「核兵器は 絶対悪」 廃絶への思い、秩父で伝える 元ヒバクシャ国際署名キャンペーンリーダー・林田光弘さん

2021年4月1日 07時15分

講演する林田さん

 自由と民主主義のための学生緊急行動(SEALDs=シールズ)の一員として活動し、「ヒバクシャ国際署名」キャンペーンリーダーも務めた林田光弘さん(28)=川崎市=の講演会が三月二十八日、秩父市野坂町の市福祉女性会館であった。林田さんは活動を振り返るとともに、核兵器廃絶の推進や被害者への共感、記憶を伝えていくことの重要性を訴えた。 (久間木聡)
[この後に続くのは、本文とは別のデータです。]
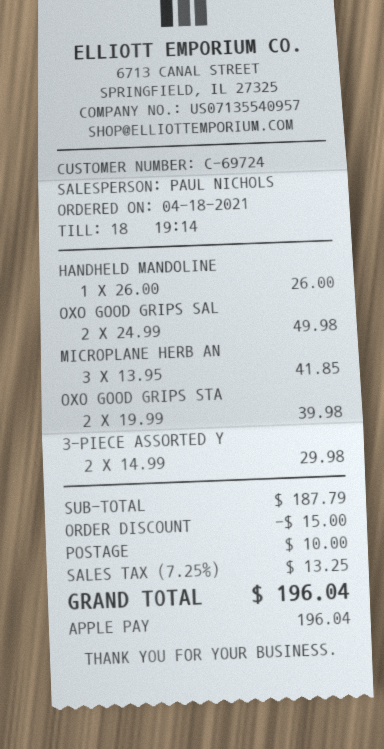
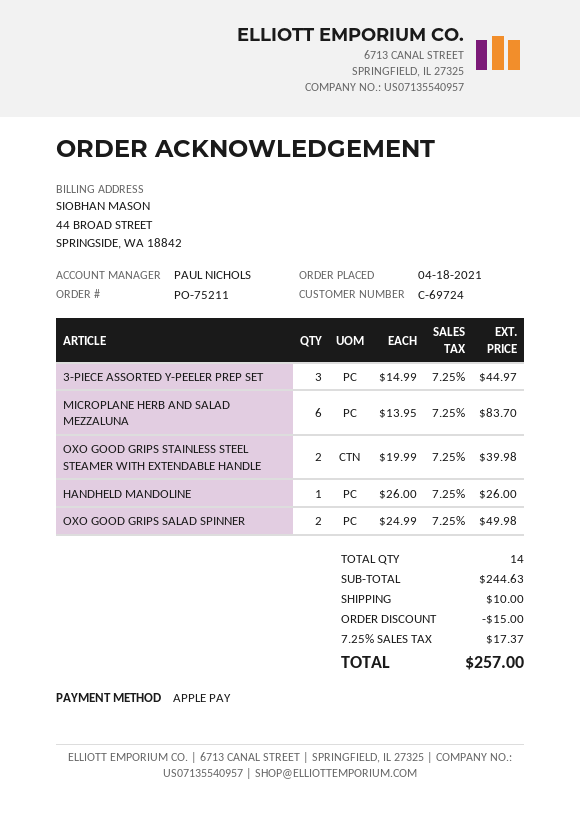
MICROPLANE HERB AN: 3 x 13.95 = 41.85 -> 6 x 13.95 = 83.70
3-PIECE ASSORTED Y: 2 x 14.99 = 29.98 -> 3 x 14.99 = 44.97
subtotal: 187.79 -> 244.63
tax: 7.25% = 13.25 -> 7.25% = 17.37
total: 196.04 -> 257.00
 林田さんは長崎市出身で被爆三世。講演は「ヒバクシャ国際署名を通してふれた被爆者の思い」と題し、核兵器の保有や使用を全面的に禁じる核兵器禁止条約が一月に発効したことを踏まえて「核兵器は必要悪ではなく絶対悪になった」と強調。「人間を守るための条約であり人権条約だ」と説明した。
 核兵器廃絶と全ての国が核兵器禁止条約に参加することを求めたヒバクシャ国際署名は二〇一六年四月に始まり、今年一月に約千三百七十万筆を国連に提出した。活動の中心を担った林田さんは「広島、長崎が受けた傷を、人間が受けた傷として私たちが受け止められるかどうか。そして、人間として受けた傷なんだと私たちが言えるかどうかが、非常に大切だと気付かされた」と振り返った。
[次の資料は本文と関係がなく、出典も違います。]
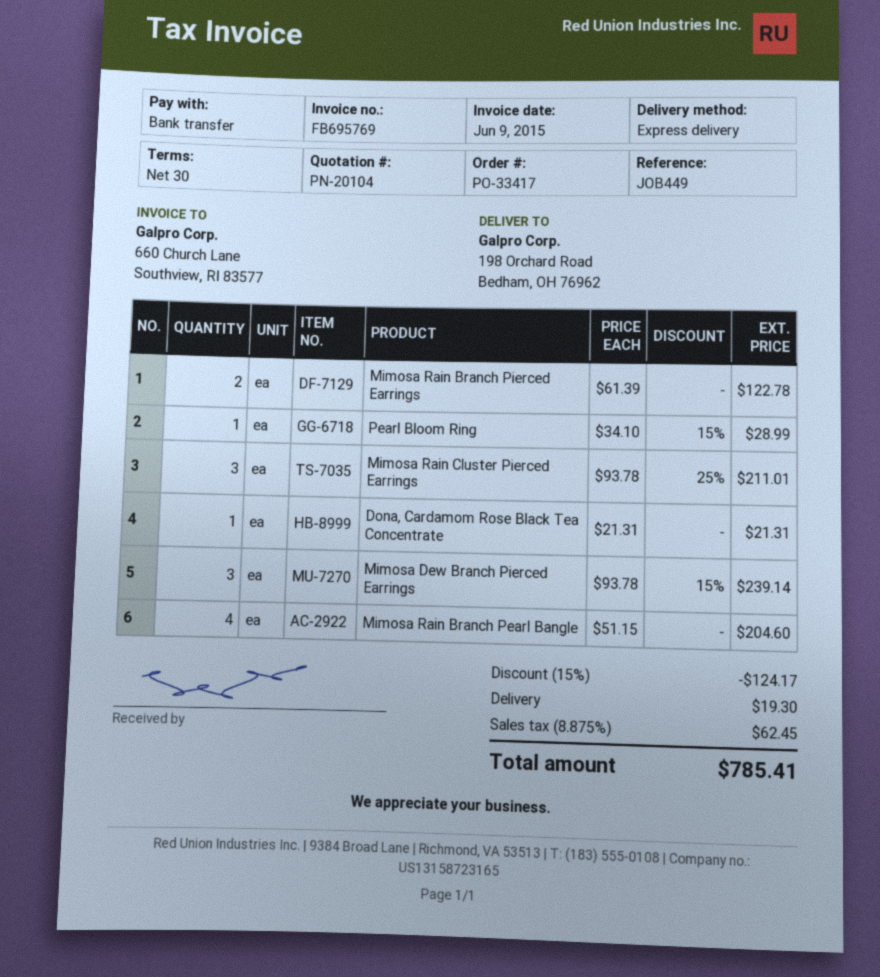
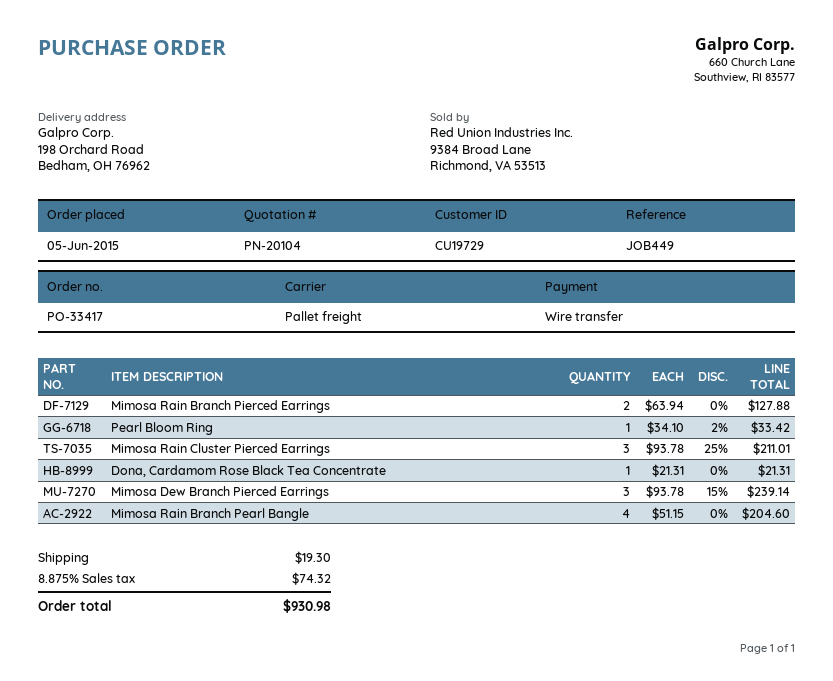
shipping method: express -> pallet freight
Mimosa Rain Branch Pierced Earrings: 2 x 61.39 = 122.78 -> 2 x 63.94 = 127.88
Pearl Bloom Ring: 1 x 34.10 - 15% = 28.99 -> 1 x 34.10 - 2% = 33.42
discount: 15% = 124.17 -> none
tax: 8.875% = 62.45 -> 8.875% = 74.32
total: 785.41 -> 930.98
 その上で「核兵器の被害をどのように伝えていくのかというテーマと、いかに向き合っていくかを考えなければいけないと感じた」と述べた。広島や長崎、東京の若者らで立ち上げた「すすめ!核兵器禁止条約プロジェクト」の取り組みも紹介。協力を呼び掛けた。
 講演会は、秩父地域で国際交流や平和活動に取り組む市民団体「秩父ユネスコ協会」が、春の平和祭と銘打ち主催した。
 講演に先立ち、県立寄居城北高校一年の松本美咲さんと持田晴菜さん、東京都内の私立高校一年の高比良あかりさんの三人が、朗読劇「原爆ドームと楮山(かじやま)ヒロ子さん」を披露。広島市の自宅で一歳の時に被爆し、十五年後に急性リンパ性白血病で亡くなった楮山さんの生涯と平和への思いを訴えた。